[171] Als er sich vernehmen ließ / daß er gerne stürbe
Kan dich der grasse Tod, Leander, nicht erschrecken,
Der doch das schrecklichste von allen Dingen heist,
Darhinter muß gewiß ein groß Geheimniß stecken,
Daß dir dein Wunsch so früh die Sterbens-Bahne weist.
Ein schlechter Wurm wind sich sein Leben zu erretten,
Wenn er von ohngefähr in diß Geschick verfällt;
Ein Sclave freuet sich bey Wasser, Brod und Ketten,
Wann selbger nur dabey sein Leben noch erhält,
Heist ihm sein Schicksal gleich dabey das Elend bauen,
So wird doch Frohn und Last ihm recht zu lauter Lust,
Und kan er Sarg und Grufft von sich entfernt nur schauen,
Nährt doch ein Lebens-Trieb noch die beschwerte Brust.
Leander, du bist frey, dein eigen, nicht gefangen,
Und bist, ich wundre mich, doch deines Lebens satt.
Du klagst, wie vielmahl bin ich schon dem Todt entgangen?
O sage was dein Mund zu klagen nöthig hat?
[172]Soll denn ein kalter Stein dein liebstes Wohnhauß heissen,
Ein finstres Toden Hauß, dein schönstes Paradieß,
Wilst du dich mit Gewalt und Macht nach etwas reissen,
Das schon der ersten Welt mehr als zu furchtbar hieß.
Wir waren anfangs zwar zum Sterben nicht erkohren,
Doch Evens Apffel-Biß und Adams blinder Wahn,
Hat uns so Sarg als Grufft zur Strafe zugeschworen,
Die ieder gerne flieht, so lang er immer kan.
Wie kanst du, sage mir, so nach dem Tode ringen?

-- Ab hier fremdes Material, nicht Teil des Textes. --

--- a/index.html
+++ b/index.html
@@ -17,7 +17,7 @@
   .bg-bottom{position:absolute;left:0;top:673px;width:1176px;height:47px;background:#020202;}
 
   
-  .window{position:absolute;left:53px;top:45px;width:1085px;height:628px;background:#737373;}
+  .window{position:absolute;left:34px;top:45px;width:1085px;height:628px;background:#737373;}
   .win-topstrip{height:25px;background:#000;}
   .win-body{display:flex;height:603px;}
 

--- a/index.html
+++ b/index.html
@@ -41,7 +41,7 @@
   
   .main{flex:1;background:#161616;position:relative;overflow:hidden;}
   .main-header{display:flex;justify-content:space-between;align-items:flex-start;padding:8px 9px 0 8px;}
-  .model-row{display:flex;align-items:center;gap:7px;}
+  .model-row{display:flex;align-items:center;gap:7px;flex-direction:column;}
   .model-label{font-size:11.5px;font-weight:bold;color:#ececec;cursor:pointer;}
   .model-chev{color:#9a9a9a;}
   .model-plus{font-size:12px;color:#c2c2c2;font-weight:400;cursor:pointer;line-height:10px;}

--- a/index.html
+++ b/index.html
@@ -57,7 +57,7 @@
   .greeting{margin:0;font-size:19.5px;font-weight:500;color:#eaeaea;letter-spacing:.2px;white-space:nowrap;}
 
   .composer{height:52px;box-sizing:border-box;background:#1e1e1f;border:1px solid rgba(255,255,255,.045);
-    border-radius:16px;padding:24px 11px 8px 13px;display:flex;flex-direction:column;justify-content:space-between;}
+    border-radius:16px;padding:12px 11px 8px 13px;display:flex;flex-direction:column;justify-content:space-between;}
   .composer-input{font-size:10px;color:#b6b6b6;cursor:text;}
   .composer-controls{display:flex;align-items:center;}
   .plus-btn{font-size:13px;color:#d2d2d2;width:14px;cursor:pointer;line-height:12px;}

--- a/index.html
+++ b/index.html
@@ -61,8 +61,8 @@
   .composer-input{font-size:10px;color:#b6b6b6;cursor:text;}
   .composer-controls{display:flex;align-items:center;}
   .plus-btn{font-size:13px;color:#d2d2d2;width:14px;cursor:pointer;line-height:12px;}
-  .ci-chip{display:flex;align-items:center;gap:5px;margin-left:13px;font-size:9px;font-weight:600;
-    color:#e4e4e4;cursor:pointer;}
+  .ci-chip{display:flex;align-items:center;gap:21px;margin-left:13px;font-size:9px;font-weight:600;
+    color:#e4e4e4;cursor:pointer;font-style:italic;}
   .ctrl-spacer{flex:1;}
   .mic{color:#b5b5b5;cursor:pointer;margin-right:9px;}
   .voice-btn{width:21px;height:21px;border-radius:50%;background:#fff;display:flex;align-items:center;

Da doch ein iedermann um Aufschub bitten will;
Es wäre viel zu früh ein Grab-Lied dir zu singen,
Dein Wunsch ist ungerecht, erwarte doch dein Ziel.
Dein Seufftzen, dein Gebet, dein ängstlich Händeringen,
Bezeugen, daß dein Hertz Verdruß und Unruh hegt.
Du kanst das Schicksal doch dadurch nicht eher zwingen,
Als biß dir selbiges den Gräntz-Stein selber legt.
Vielleicht hat dir das Glück, und diß in wenig Jahren,
Ein angenehmes Kind zur Trösterin ersehn,
[173]Da wirst du Zucker-Lust, Leander, einst erfahren,
Ich sehe schon voraus im Geist, als wärs geschehn.
Da wirst du, hoff ich, wohl nicht mehr an Tod gedencken,
Der, artger Mensch, dir ietzt stets auf der Zunge sitzt;
Die Liebe wird so dann mit Lebens-Safft dich träncken,
Den sie statt Todes-Göscht auf deine Lippen spritzt.
Dein Sarg heist eine Brust, worein man dich versencket,
Und ein charmantes Kind bringt dich in Sterbens-Noth,
Daß dir das Feyer-Kleid statt Sterbe-Küttels schencket,
Es geht mit dir behertzt und willig in den Todt.
Diß ist ohnstreitg wohl, was dich, wie man kan schliessen,
Zu diesen artgen Wunsch so früh verleiten mag.
Dergleichen Art kan uns die Todes-Angst versüßen,
Es wünscht sich alle Welt dergleichen Sterbens-Tag.
Inzwischen laß die Furcht und allen Kummer schwinden,
Verbanne was dich quält, verjage Schmertz und Pein,
[174]Und hoffe, daß du wirst einst dein Vergnügen finden,
Das dir ohnfelbar muß schon auffgehoben seyn.
Erwart es mit Gedult, das Glück läst sich nicht zwingen,
Es wär betaurenswerth, wann dich der Harm und Schmertz
Zum Grabe solte schon so früh und zeitig bringen.
Leander, lebe wohl, ich schliesse Brieff und Schertz.